Flow diagram of inclusion criteria from NHANES 2003–2006 and 2013–2016. HBV: hepatitis B virus; HCV: hepatitis C virus

Analysis of acrylamide biomarkers

The laboratory procedure for acrylamide biomarkers has been described in detail in the NHANES documentation [23]. Briefly, after the measurement of total hemoglobin, the Edman products of N-terminal HbAA and HbGA in human whole blood or erythrocytes were isolated and determined through high-performance liquid chromatography tandem mass spectrometry (HPLC/MS/MS). Final results are reported as pmol adduct per g hemoglobin (pmol/g Hb).

Definitions of NAFLD and other metabolic disorders

The ascertainment of NAFLD is based on the U.S. fatty liver index (US FLI), which was first introduced by Ruhl et al. [24]. The US FLI was established on the NHANES 1988–1994 data and calculated by using the following factors: ethnicity (non-Hispanic black, Mexican American), age (years), gamma glutamyl transferase (U/L), waist circumference (cm), fasting insulin (pmol/L), and fasting glucose (pmol/L). A US FLI ≥ 30 was selected to rule in fatty liver as suggested, and those with excessive alcohol consumption (> 2 drinks/day for men or > 1 drink/day for women) were excluded [24].
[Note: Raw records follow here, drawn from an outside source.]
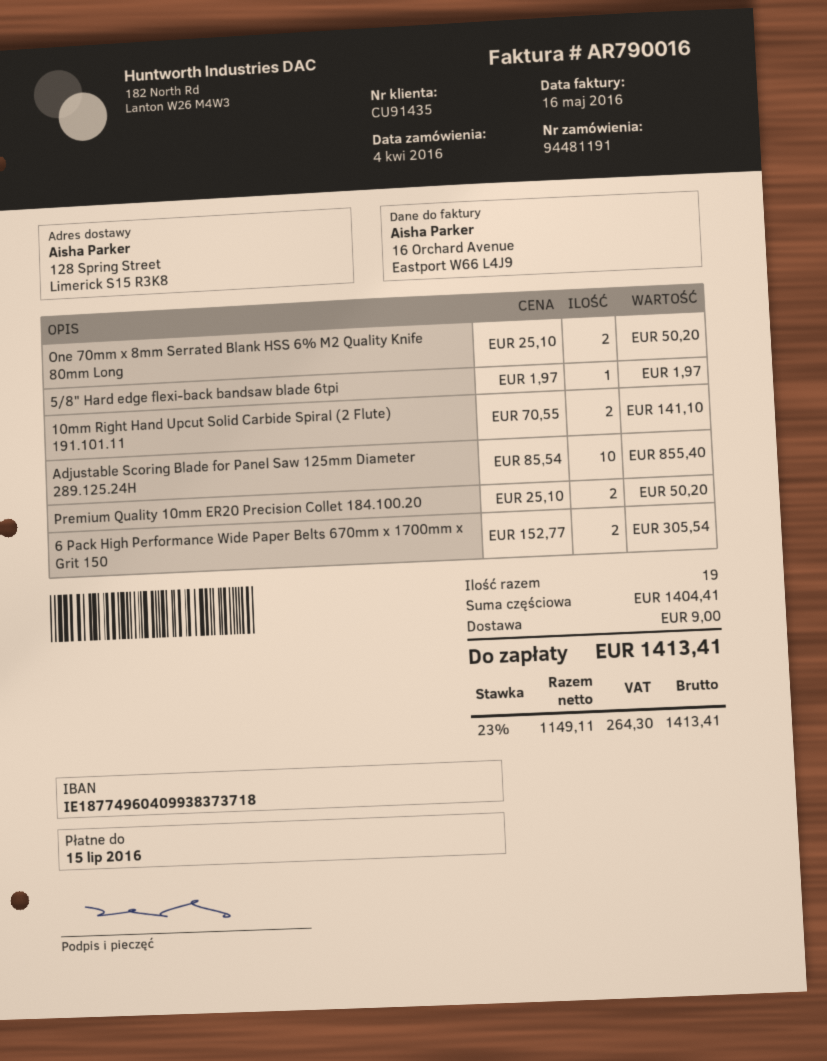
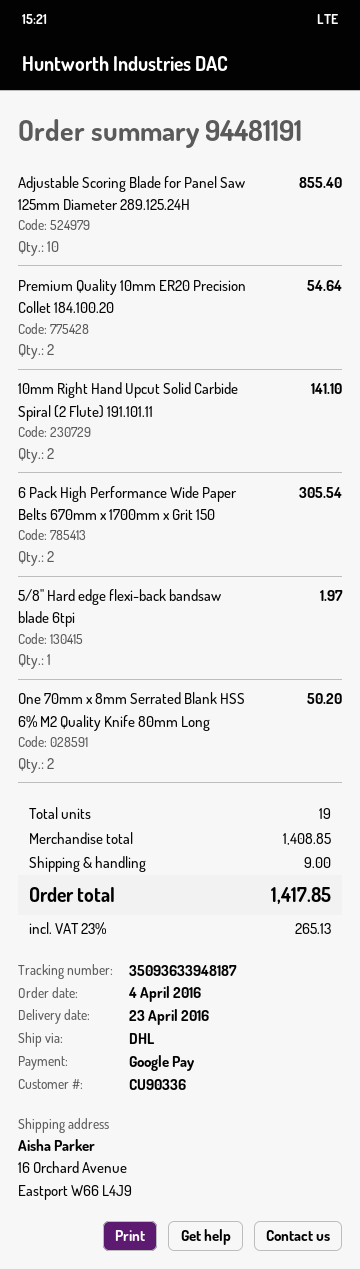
customer number: CU91435 -> CU90336
ship to: 128 Spring Street, Limerick S15 R3K8 -> 16 Orchard Avenue, Eastport W66 L4J9
Premium Quality 10mm ER20 Precision Collet 184.100.20: 2 for 50.20 -> 2 for 54.64
subtotal: 1404.41 -> 1408.85
tax: 23% = 264.30 -> 23% = 265.13
total: 1413.41 -> 1417.85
In addition, body mass index (BMI) was calculated as weight divided by height squared (kg/m2) and used to define obesity (BMI ≥ 30.0 kg/m2) [25]. Hypertension was defined as systolic blood pressure exceeding 140 mmHg or diastolic blood pressure exceeding 90 mmHg or the use of anti-hypertensive agents [26]. Type 2 diabetes mellitus (T2DM) was defined as high fasting plasma glucose (≥ 126 mg/dL) or high glycated hemoglobin (HbA1c, ≥ 6.5%) or the use of anti-hyperglycemic agents [27]. Hyperuricemia was defined as serum uric acid levels ≥ 420 μmol/L in men and ≥ 360 μmol/L in women [28].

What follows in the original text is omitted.